10th Apr 2011
The Daily Telegraph - Matt Stewart - Saturday, 9 April 2011
OF all the houseboats, on all the rivers this is the one you should have been on.
This group of friends should have been yours, this horse they own -- the fastest on earth -- should have been yours, too. If only?
Each February, for as long as any of them can remember, long-time friends Colin and Jannene Madden, Gary and Kerryn Wilkie and Neil Werrett have hired a houseboat at Echuca.
The 2007 trip by the group, who go back as far as kindergarten, was no different to any other, besides Sydney-based businessman Werrett's insistence that the group "get organised" and buy a racehorse.
"Neil thought it would be great if we all raced one together -- as much as an excuse to have lunch," Gary Wilkie said.
On the same boat the next February, Werrett's idea had become a commitment. And within weeks, the commitment had a price tag and a pedigree, but not a name.
Peter Moody had just spent $210,000 on a big lump of a filly by Bel Esprit at the Inglis Melbourne Premier Yearling Sales.
Werrett had raced horses with Moody, who advised Werrett to form a syndicate.
Pam Hawkes, a Mornington Peninsula spud farmer (and Jannene Madden's sister) came on board and named the filly. Hawkes had a penchant for black caviar and other seafood. The Bel Esprit filly's grandmother was Scandinavia.
"Helsinge, the name of Black Caviar's mother, was in Scandinavia and that's where the salmon live. It made sense," Hawkes said.
Wilkie's daughter came up with the colours -- salmon with black spots (caviar).
David Taylor, a Melbourne real estate agent, was invited to join the group by Wilkie, a mate.
"I'm the lucky guy who got the call," Taylor said.
Taylor faced a major hurdle -- his wife.
He said: "Jill wouldn't have a bar of it -- 'You're not buying a stupid bloody racehorse', she said. She refused to do the bank transaction into Gary's account, so I had to sneak around to the bank and do it myself. Now my horse is my wife's horse."
Taylor's wife's horse is now Australia's horse. Soon, the world may lay claim to Black Caviar.
Black Caviar, with those flag-fluttering fans, who form queues to have cards signed by her trainer, is the Sunline and Makybe Diva of her time.
Her owners and their friends and family have become a logistics-challenging, race-day army of about 60.
Each owner uses the same sentiment to describe the journey.
Wilkie says: "You can't imagine it. It's a little surreal. You see the way she affects people, this animal we have equity in, and you just think, 'How lucky am I'?"
Hawkes: "Besides my husband and children, Black Caviar is the best thing that has ever happened to me. It is a dream come true to have this beautiful horse."
Werrett: "Every owner in this horse feels as much pressure. One emailed me the other day at 5am and said, 'I can't sleep'. On race day, I'm a nervous wreck. There is more and more pressure every time she wins a race.

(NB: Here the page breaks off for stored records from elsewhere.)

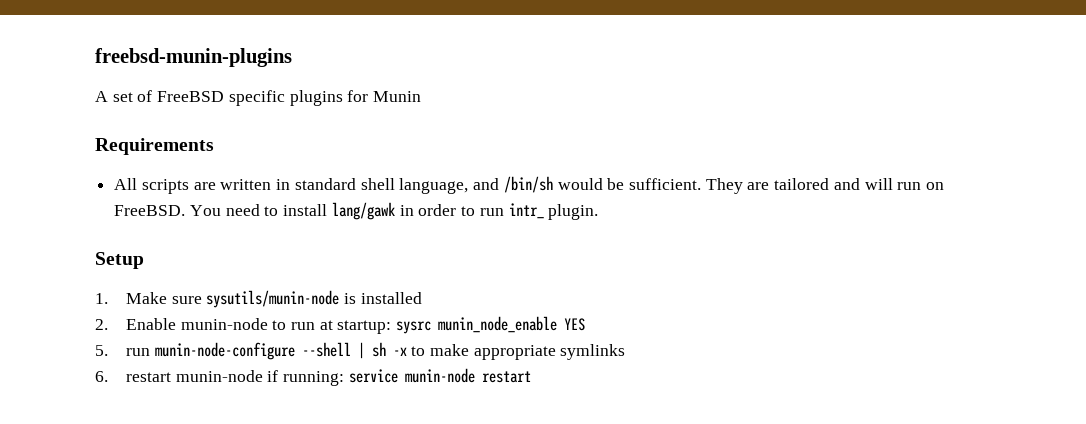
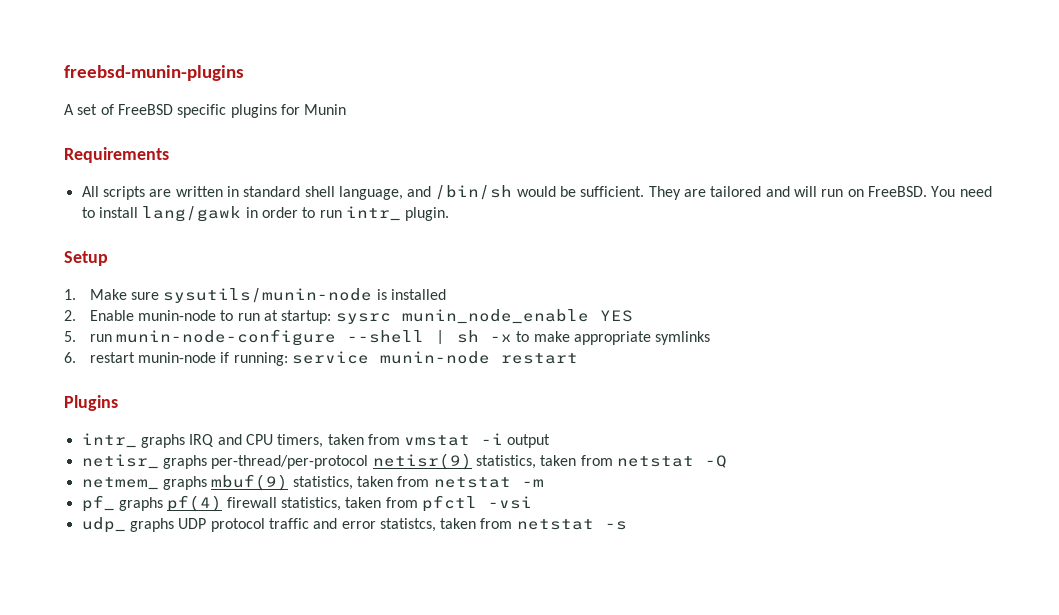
(531, 377) none -> [64,395,118,411] [81,433,551,448] [81,453,727,470] [81,474,544,491] [81,495,532,512] [81,517,627,533] // Plugins // intr_ graphs IRQ and CPU timers, taken from vmstat -i output // netisr_ graphs per-thread/per-protocol netisr(9) statistics, taken from netstat -Q // netmem_ graphs mbuf(9) statistics, taken from netstat -m // pf_ graphs pf(4) firewall statistics, taken from pfctl -vsi // udp_ graphs UDP protocol traffic and error statistcs, taken from netstat -s

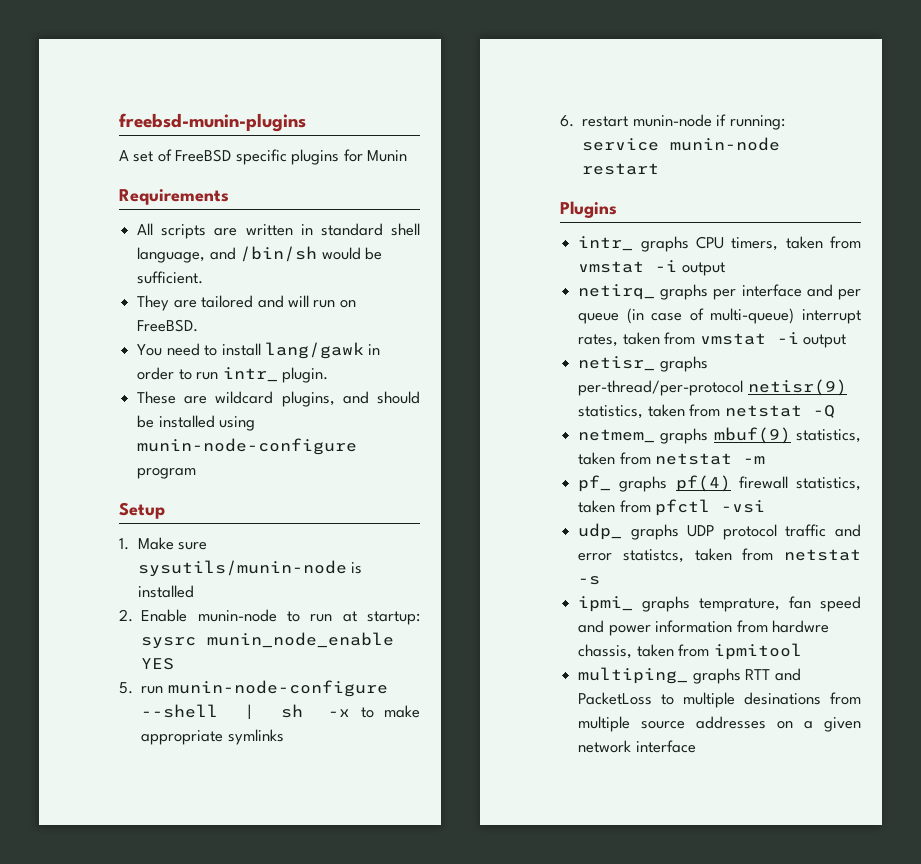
(645, 191) none -> (204, 277) //
(928, 191) none -> (199, 325) //
(450, 214) none -> [137,391,421,407] [137,415,256,431] [137,438,358,455] [137,468,197,479] // These are wildcard plugins, and should be installed using munin-node-configure program
[189,434,242,447] IRQ and -> (689, 244) none
(551, 441) none -> [578,284,861,300] [578,308,862,324] [578,332,846,348] // netirq_ graphs per interface and per queue (in case of multi-queue) interrupt rates, taken from vmstat -i output
(627, 525) none -> [578,596,861,612] [578,620,829,636] [578,643,802,660] [578,667,801,684] [578,692,861,708] [578,716,861,732] [578,740,696,753] // ipmi_ graphs temprature, fan speed and power information from hardwre chassis, taken from ipmitool // multiping_ graphs RTT and PacketLoss to multiple desinations from multiple source addresses on a given network interface

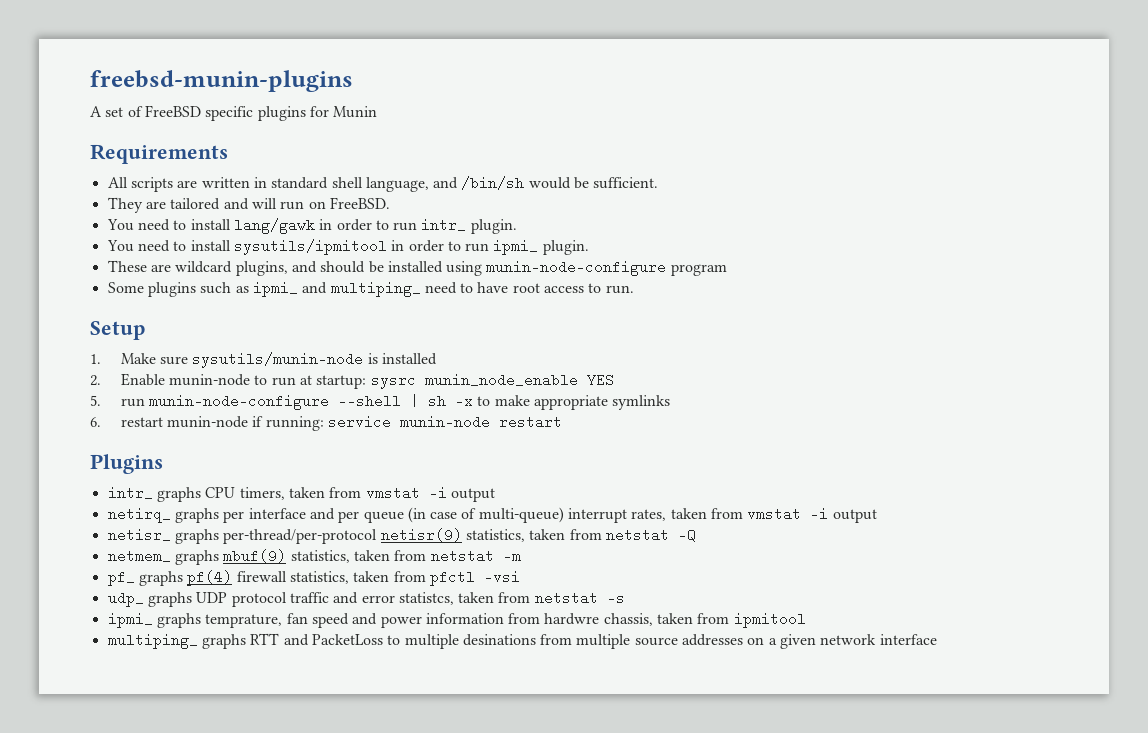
(328, 375) none -> [106,239,589,255] // You need to install sysutils/ipmitool in order to run ipmi_ plugin.
(197, 473) none -> [107,281,634,297] // Some plugins such as ipmi_ and multiping_ need to have root access to run.

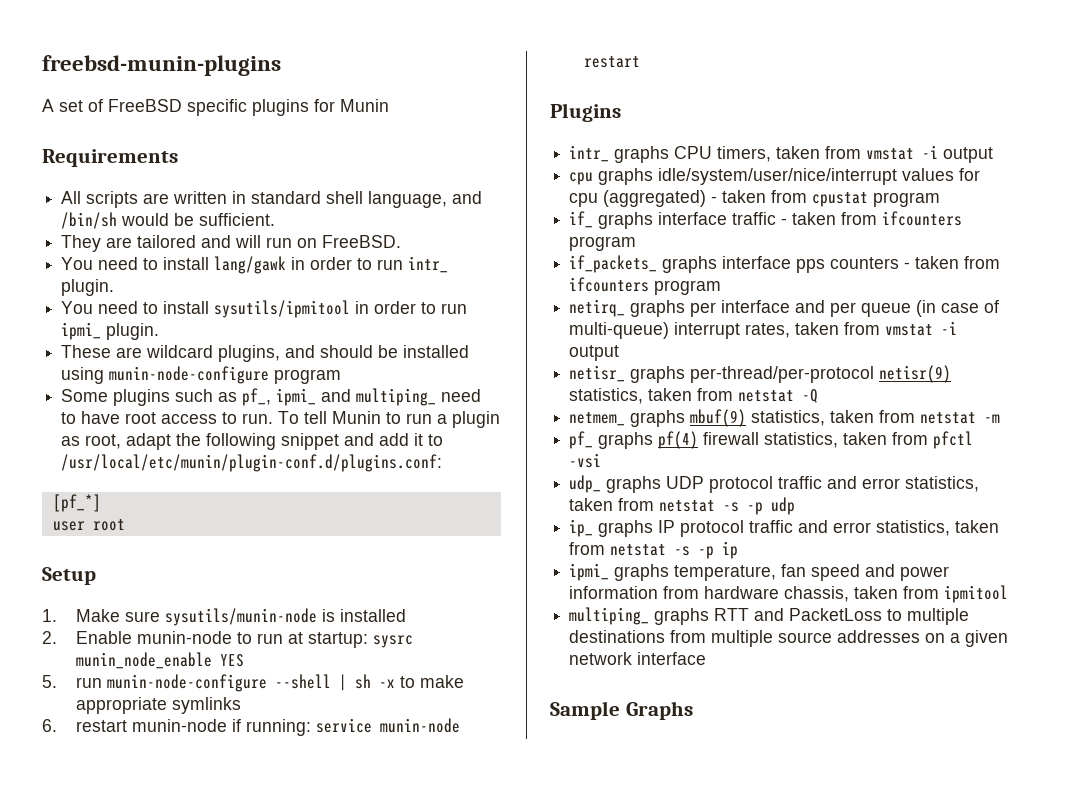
(249, 289) none -> [242,388,272,406] pf_,
(634, 289) none -> [278,411,501,428] [61,433,444,450] [61,454,443,472] [52,494,101,512] [52,519,125,531] To tell Munin to run a plugin as root, adapt the following snippet and add it to /usr/local/etc/munin/plugin-conf.d/plugins.conf: // [pf_*] // user root
(495, 495) none -> [569,168,981,185] [569,190,941,207] [569,211,963,229] [569,236,637,251] [569,255,1001,273] [569,277,722,295] // cpu graphs idle/system/user/nice/interrupt values for cpu (aggregated) - taken from cpustat program // if_ graphs interface traffic - taken from ifcounters program // if_packets_ graphs interface pps counters - taken from ifcounters program
[398,591,625,605] statistcs, taken from netstat -s -> [905,476,980,492] [569,497,796,515] [569,519,1000,537] [569,541,739,559] statistics, taken from netstat -s -p udp // ip_ graphs IP protocol traffic and error statistics, taken from netstat -s -p ip
[205,614,283,628] temprature, -> [674,565,777,581] temperature,
[544,613,600,625] hardwre -> [704,586,780,599] hardware
[462,634,536,646] desinations -> [569,630,666,643] destinations
(937, 639) none -> [550,701,693,720] // Sample Graphs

I want that pressure to continue."
Colin Madden, a lawyer, said Black Caviar initially appealed to him not because of who she was but because of the AFL team she was linked to.
Madden is a Bombers fan. Black Caviar's sire is part-owned by Kevin Sheedy.
"I know bugger all about horses, but I'll hop into anything involved with Essendon," he said.
"It's so remarkable, it's almost absurd. There has been a dynamic I've never understood, the way people have warmed to her. She is re-defining our lives."
Like Wilkie, who sweats up more than his horse on race day, Taylor may describe the experience as something between pleasure and pain.
"The anxiety (before she races on a Saturday) starts on Thursday and starts to ease about today (Wednesday). She takes you out of the real world, for sure," he said. "You read a headline that says the fastest horse in the world and you say, 'Hang on, I've got a bit of that'. It's hard to describe that feeling."
You didn't have to be on that houseboat holiday, or know someone who was, to feel part of this story.
Black Caviar's legitimate owners say they are privileged to share her.
Wilkie said: "We're having a fantastic time. Why can't everyone else enjoy her?"
Before her first trial, Moody advised the group they had something special.
"How special, we don't know. That's what Peter said," Madden said.
Wilkie said the privilege of owning the world's greatest sprinter was best realised at quiet times, away from the whirr of the racetrack, the fans, with their flags; and the anxiety that makes him sweat like a horse in a heat wave.
"You go to the races and you are in awe of what she does," he said.
"But I come down and sit down with a glass of Scotch and watch the replay about 67 times. That's the time you reflect on what all this means."